▶ [Action item]
Could you restate the data word for word and drop the pictures?

(Code change snippets)
┌──
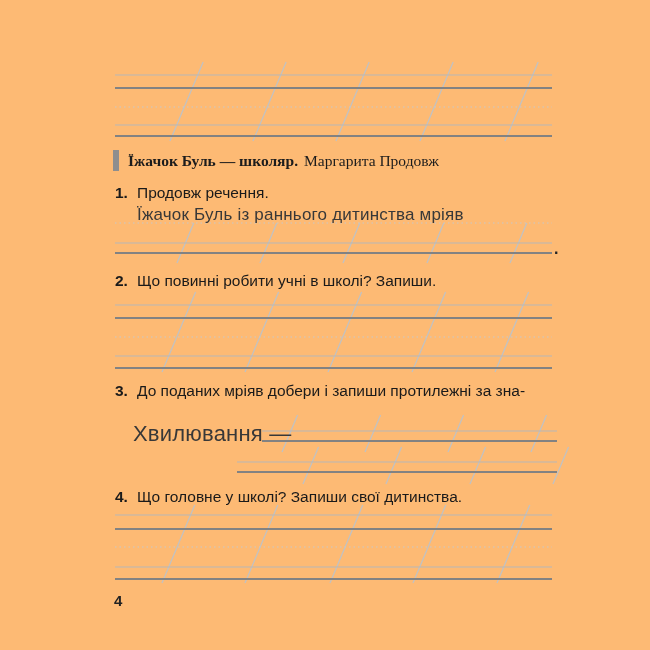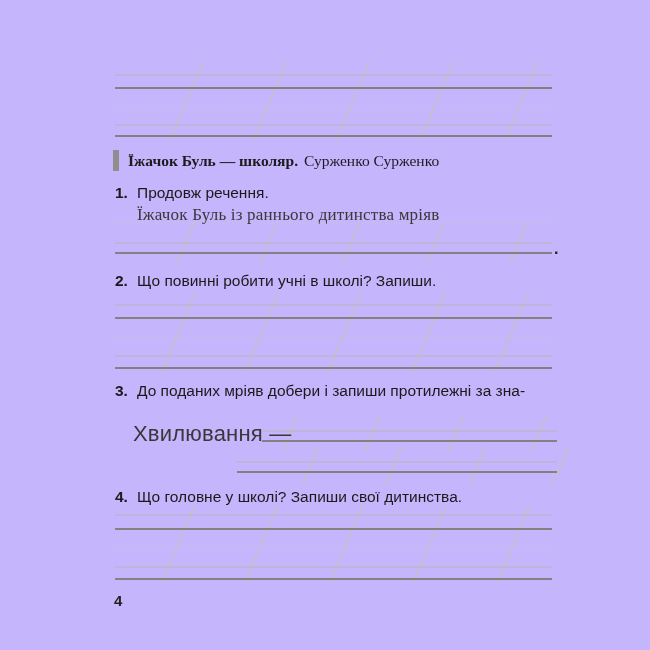--- a/index.html
+++ b/index.html
@@ -6,7 +6,7 @@
   .page {
     position:relative;
     width:650px; height:650px;
-    background:#c4b5fd;
+    background:#fdba74;
     overflow:hidden;
     font-family:"Liberation Sans", sans-serif;
   }

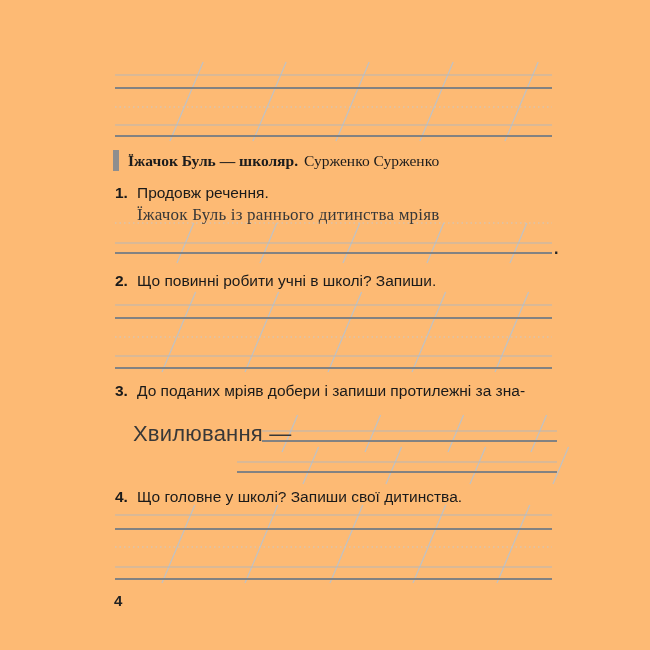--- a/index.html
+++ b/index.html
@@ -138,7 +138,7 @@
   <div class="header">
     <div class="header-bar" id="header-bar" style="background: rgb(142, 142, 142);"></div>
     <span class="header-title">Їжачок Буль — школяр.</span>
-    <span class="header-author">Сурженко Сурженко</span>
+    <span class="header-author">Маргарита Продовж</span>
   </div>
 
   <div class="task" id="t1">

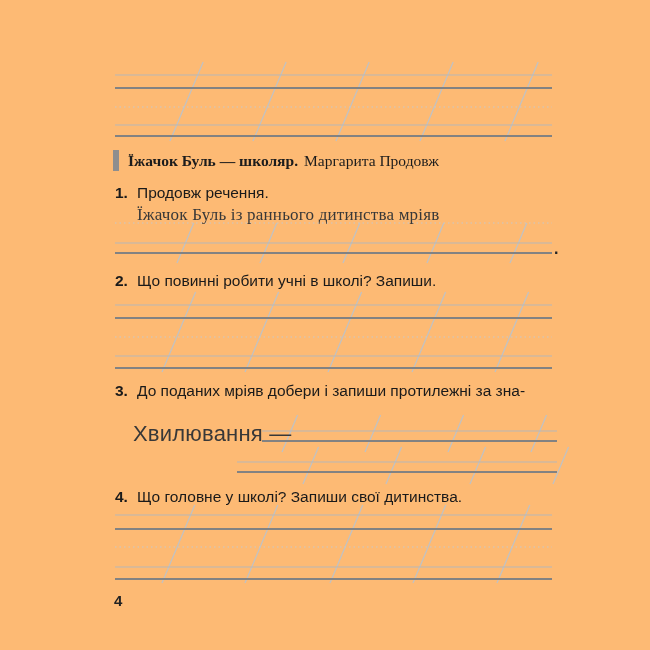--- a/index.html
+++ b/index.html
@@ -44,7 +44,7 @@
   .task-body {
     margin-left:22px;
     font-size:17px; font-weight:normal; color:#383838;
-    line-height:22px; white-space:nowrap; letter-spacing:0.2px;font-family:Liberation Serif, serif;
+    line-height:22px; white-space:nowrap; letter-spacing:0.2px;
   }
   .word-label {
     position:absolute; left:133px; z-index:2;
└──
▶ [Task solution]
--- a/index.html
+++ b/index.html
@@ -6,7 +6,7 @@
   .page {
     position:relative;
     width:650px; height:650px;
-    background:#c4b5fd;
+    background:#fdba74;
     overflow:hidden;
     font-family:"Liberation Sans", sans-serif;
   }

--- a/index.html
+++ b/index.html
@@ -138,7 +138,7 @@
   <div class="header">
     <div class="header-bar" id="header-bar" style="background: rgb(142, 142, 142);"></div>
     <span class="header-title">Їжачок Буль — школяр.</span>
-    <span class="header-author">Сурженко Сурженко</span>
+    <span class="header-author">Маргарита Продовж</span>
   </div>
 
   <div class="task" id="t1">

--- a/index.html
+++ b/index.html
@@ -44,7 +44,7 @@
   .task-body {
     margin-left:22px;
     font-size:17px; font-weight:normal; color:#383838;
-    line-height:22px; white-space:nowrap; letter-spacing:0.2px;font-family:Liberation Serif, serif;
+    line-height:22px; white-space:nowrap; letter-spacing:0.2px;
   }
   .word-label {
     position:absolute; left:133px; z-index:2;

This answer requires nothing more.